I wrote the initial retirement post on Monday with plans to publish it today. I received this email on Tuesday out of the blue:
TJ: You don't know me and I don't know you, but I felt like I needed to write you to thank you for writing Bear, Otter, and the Kid. I am a 22 year old gay male living in Utah. I was raised in an LDS (Mormon) environment with extremely conservative parents and family members. I was outed in high school by a former friend and was forced to drop out before I could graduate. I have since gotten my GED, will be graduating with a Bachelors degree this summer, and am going to put myself through graduate school. My family has never supported me or wanted a gay child. They tried to put me in a 'change' hospital when I was 18 and I moved to California briefly to get away. I've always wanted to write and have fiddled with the craft here and there throughout my teenage years and into young adulthood, but I never quite had the confidence that anyone would want to hear the story of a young gay mormon boy coming of age and learning to accept himself and his identity. Your story and characters inspired me to write, and they inspired my life. My mother didn't abandon me with a 7 year old to raise, but I was recently excommunicated from my church and kicked out of the house. I currently am living in my car (thank god its summer and warm) with my cat and finishing up school. Your story gave me hope. It have me something to hold onto. I know that it's just fiction and there aren't characters like Otter out there for everyone to come along and just hold you and build a life with you. I know that some people never find their other half, but your story gave me something that I felt I had lost. It gave me hope. It made me laugh. It made me smile and it gave me happiness. You made a difference in my life, even though we have never met. Please don't let discouragement stop you from writing. Your writing has saved my life and given me hope. Something to hold onto. Don't stop writing. We need people like you out there, writing stories for us and giving us hope for a brighter future.

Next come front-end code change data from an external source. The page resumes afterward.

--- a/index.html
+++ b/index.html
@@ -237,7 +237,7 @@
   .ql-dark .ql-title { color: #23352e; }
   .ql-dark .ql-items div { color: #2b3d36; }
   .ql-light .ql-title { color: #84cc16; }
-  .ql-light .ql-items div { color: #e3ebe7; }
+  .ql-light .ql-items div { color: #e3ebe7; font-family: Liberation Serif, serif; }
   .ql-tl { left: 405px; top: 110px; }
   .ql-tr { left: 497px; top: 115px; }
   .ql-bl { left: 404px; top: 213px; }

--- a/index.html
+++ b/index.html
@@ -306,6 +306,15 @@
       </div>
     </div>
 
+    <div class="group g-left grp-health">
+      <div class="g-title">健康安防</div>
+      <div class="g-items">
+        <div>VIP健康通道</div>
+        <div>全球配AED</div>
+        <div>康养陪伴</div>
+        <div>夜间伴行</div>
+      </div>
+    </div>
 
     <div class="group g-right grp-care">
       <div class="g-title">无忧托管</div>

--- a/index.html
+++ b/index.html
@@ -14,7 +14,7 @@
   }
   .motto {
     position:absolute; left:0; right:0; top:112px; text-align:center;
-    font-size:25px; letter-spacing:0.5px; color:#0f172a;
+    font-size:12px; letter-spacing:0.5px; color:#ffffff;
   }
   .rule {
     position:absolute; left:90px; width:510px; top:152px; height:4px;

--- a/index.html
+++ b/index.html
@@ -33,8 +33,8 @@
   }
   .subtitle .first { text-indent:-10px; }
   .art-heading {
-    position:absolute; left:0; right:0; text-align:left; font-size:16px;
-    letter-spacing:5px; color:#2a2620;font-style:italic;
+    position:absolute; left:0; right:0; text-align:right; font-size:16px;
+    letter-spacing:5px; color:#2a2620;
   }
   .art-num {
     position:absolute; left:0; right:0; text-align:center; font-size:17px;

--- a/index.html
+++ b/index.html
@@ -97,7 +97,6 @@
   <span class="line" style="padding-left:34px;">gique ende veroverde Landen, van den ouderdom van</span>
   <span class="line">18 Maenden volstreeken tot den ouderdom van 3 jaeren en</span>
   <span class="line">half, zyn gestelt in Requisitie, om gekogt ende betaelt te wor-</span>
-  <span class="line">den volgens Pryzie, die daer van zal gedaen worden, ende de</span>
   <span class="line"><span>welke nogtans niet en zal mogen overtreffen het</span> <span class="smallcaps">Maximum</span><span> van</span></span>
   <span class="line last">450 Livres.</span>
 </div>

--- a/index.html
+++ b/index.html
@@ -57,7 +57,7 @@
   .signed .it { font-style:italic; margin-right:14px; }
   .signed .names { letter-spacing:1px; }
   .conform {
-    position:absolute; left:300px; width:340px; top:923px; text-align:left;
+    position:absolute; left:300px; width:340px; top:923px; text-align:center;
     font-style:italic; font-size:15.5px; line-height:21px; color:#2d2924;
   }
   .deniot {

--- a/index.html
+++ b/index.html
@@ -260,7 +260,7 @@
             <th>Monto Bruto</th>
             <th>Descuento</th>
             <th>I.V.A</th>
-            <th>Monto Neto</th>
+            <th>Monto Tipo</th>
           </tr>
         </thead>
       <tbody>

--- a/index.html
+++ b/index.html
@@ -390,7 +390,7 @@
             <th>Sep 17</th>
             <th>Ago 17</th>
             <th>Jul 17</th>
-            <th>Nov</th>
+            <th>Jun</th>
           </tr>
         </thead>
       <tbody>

This made every single thing I’ve ever been through in my writing career worth it. If I had to do it all over again, to go through the bullshit of false plagiarism charges, the highs and lows of the last eight months just to receive this email, I would. In a goddamn heartbeat, without a second thought.
So, it will take me some time to put myself back together, to clear my head and make sure that I’m still somewhat intact, but anytime I start feeling sorry for myself, anytime I’m being a morose jackass, I’ll remember this email, because dammit, it means I’ve done my fucking job and NO ONE can take that away from me. So while you may not see a new work from me after WWA for a while, just know that I will be starting up again soon.
But enough with the sentimental dramatics! Who We Are is almost here! And you know what? Fuck what I said earlier. You will laugh. You will cry. You’ll want to strangle Bear. You’ll want to hug the crap out of the Kid. You’ll sigh over the awesomeness that is Otter. Mrs. Paquinn, and Anna, and Creed, will do what they can to hold everyone together. You’ll meet Dominic. And Isaiah. And David. And Alice and Jerry Thompson. All the questions you had after BOATK will be answered, and by the end, you’ll be able to see that family is not always defined by blood. It’s defined by those that make us whole—those that make us who we are.